# Ontological connection checking

Here I want to play around with ontological type checking in `pyiron_workflow` using `semantikon`'s `u` annotations.

In [12]:
import rdflib

from semantikon.metadata import u
from semantikon import ontology

import pyiron_workflow as pwf
from pyiron_workflow import knowledge, suggest
from pyiron_workflow.channels import ChannelConnectionError
from pyiron_workflow.nodes.composite import FailedChildError


EX = rdflib.Namespace("http://www.example.org/")

class Meal: ...

class Garbage: ...

@pwf.as_function_node("pizza")
def prepare_pizza() -> u(Meal, uri=EX.Pizza):
    return Meal()

@pwf.as_function_node("unidentified_meal")
def prepare_non_ontological_meal() -> Meal:
    return Meal()

@pwf.as_function_node("rice")
def prepare_rice() -> u(Meal, uri=EX.Rice):
    return Meal()

@pwf.as_function_node("garbage")
def prepare_garbage() -> u(Garbage, uri=EX.Garbage):
    return Garbage()

@pwf.as_function_node("garbage")
def prepare_unhinted_garbage():
    return Garbage()

@pwf.as_function_node("verdict")
def eat(meal: u(Meal, uri=EX.Meal)) -> str:
    return f"Yummy {meal.__class__.__name__} meal"

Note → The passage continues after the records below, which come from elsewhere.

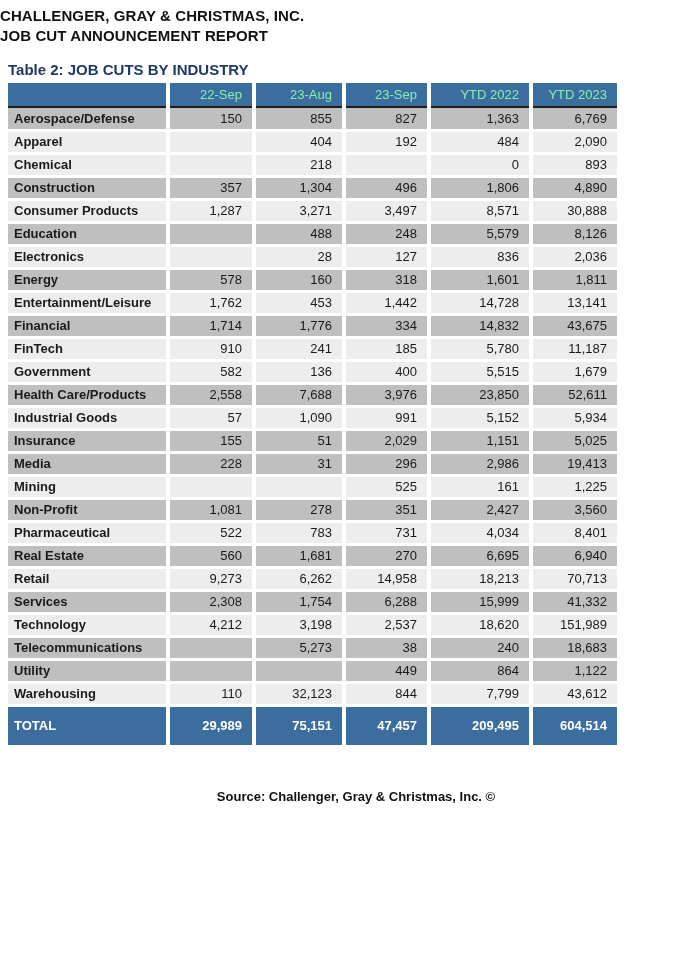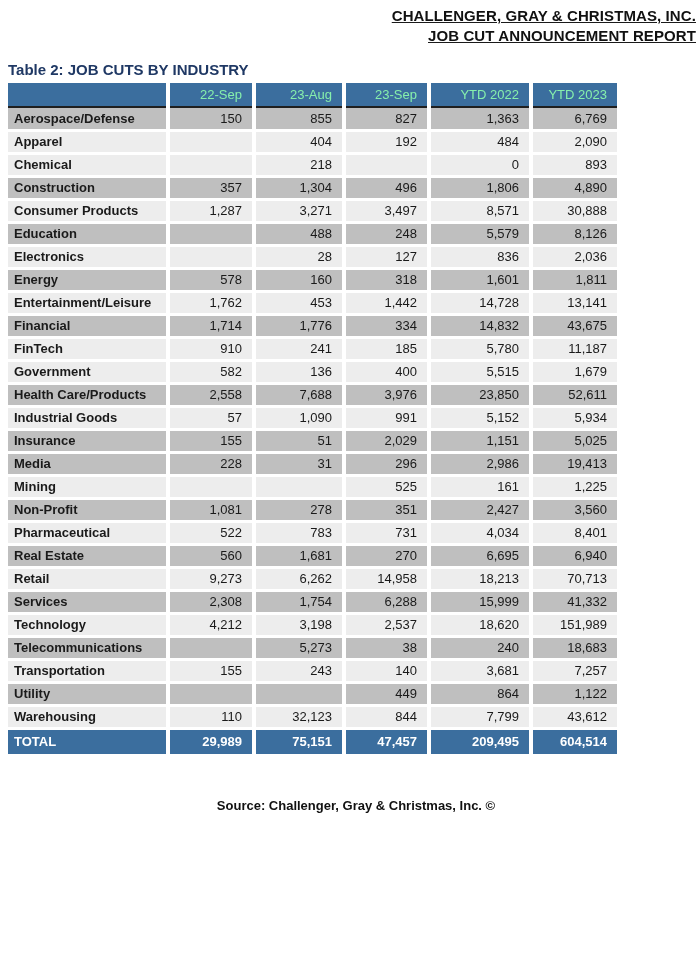--- a/index.html
+++ b/index.html
@@ -10,21 +10,21 @@
     --hdr-border:#1f1f1f;
   }
   *{box-sizing:border-box;}
   html,body{margin:0;padding:0;}
   body{
     width:696px;height:973px;background:#ffffff;
     font-family:"Liberation Sans", sans-serif;
     color:#1a1a1a;overflow:hidden;
   }
   .page{padding-top:6px;}
-  .report-header{text-align:right;text-decoration:underline;}
+  .report-header{text-align:left;}
   .report-header div{
     font-size:15px;font-weight:bold;line-height:20px;color:#111;
     letter-spacing:0.1px;
   }
   .table-title{
     margin:15px 0 5px 8px;
     font-size:15px;font-weight:bold;color:var(--navy);
   }
   table.jobcuts{
     margin-left:8px;
@@ -56,21 +56,21 @@
   tbody td{
     height:23px;
     border-bottom:3px solid #ffffff;
   }
   tbody tr.dark td{background:var(--row-dark);}
   tbody tr.light td{background:var(--row-light);}
   td.industry{font-weight:bold;text-align:left;padding-left:6px;color:#1a1a1a;margin-top:44px;}
   td.num{text-align:right;padding-right:10px;color:#1a1a1a;}
   tfoot td{
     background:var(--blue);color:#ffffff;font-weight:bold;
-    height:26px;
+    height:40px;
   }
   tfoot td.industry{color:#ffffff;}
   tfoot td.num{color:#ffffff;}
   .source-note{
     margin-top:44px;
     text-align:center;
     font-size:13px;font-weight:bold;color:#111;margin-left:16px;
   }
 </style>
 </head>
@@ -290,28 +290,20 @@
           <td class="num">151,989</td>
         </tr>
         <tr class="dark">
           <td class="industry">Telecommunications</td>
           <td class="num"></td>
           <td class="num">5,273</td>
           <td class="num">38</td>
           <td class="num">240</td>
           <td class="num">18,683</td>
         </tr>
-        <tr class="light">
-          <td class="industry">Transportation</td>
-          <td class="num">155</td>
-          <td class="num">243</td>
-          <td class="num">140</td>
-          <td class="num">3,681</td>
-          <td class="num">7,257</td>
-        </tr>
         <tr class="dark">
           <td class="industry">Utility</td>
           <td class="num"></td>
           <td class="num"></td>
           <td class="num">449</td>
           <td class="num">864</td>
           <td class="num">1,122</td>
         </tr>
         <tr class="light">
           <td class="industry">Warehousing</td>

@pwf.as_function_node("verdict")
def eat_pizza(meal: u(Meal, uri=EX.Pizza)) -> str:
    return f"Yummy {meal.__class__.__name__} pizza"

## Both fully hinted

Works fine

In [13]:
wf = pwf.Workflow("ontoflow")
wf.make = prepare_pizza()
wf.eat = eat_pizza(wf.make)
wf()

{'eat__verdict': 'Yummy Meal pizza'}

## Upstream type hint is missing

Standard `pyiron_workflow` typing behaviour: we are allowed to form the connection (since the source has no hint), but at runtime, we will fail when we try to actually assign the value

In [14]:
wf = pwf.Workflow("no_type")
wf.make = prepare_unhinted_garbage()
wf.eat = eat_pizza(wf.make)
try:
    wf()
except FailedChildError as e:
    print(e)

/no_type encountered error in child: {'/no_type/eat.accumulate_and_run': TypeError("The channel /no_type/eat.meal cannot take the value `<__main__.Garbage object at 0x11fd86f60>` (<class '__main__.Garbage'>) because it is not compliant with the type hint typing.Annotated[__main__.Meal, ('uri', rdflib.term.URIRef('http://www.example.org/Pizza'))]")}


## Upstream type hint is wrong

Standard `pyiron_workflow` typing behaviour: we're not even allowed to form the connection -- the recipe would be invalid

In [15]:
wf = pwf.Workflow("no_type")
wf.make = prepare_garbage()
try:
    wf.eat = eat_pizza(wf.make)
except ChannelConnectionError as e:
    print(e)

The channel /no_type/make.garbage (<class 'pyiron_workflow.mixin.injection.OutputDataWithInjection'>) has the correct type (<class 'pyiron_workflow.channels.OutputData'>) to connect with /eat_pizza.meal (<class 'pyiron_workflow.channels.InputData'>), but is not a valid connection.Please check type hints, etc. /no_type/make.garbage.type_hint = typing.Annotated[__main__.Garbage, ('uri', rdflib.term.URIRef('http://www.example.org/Garbage'))]; /eat_pizza.meal.type_hint = typing.Annotated[__main__.Meal, ('uri', rdflib.term.URIRef('http://www.example.org/Pizza'))]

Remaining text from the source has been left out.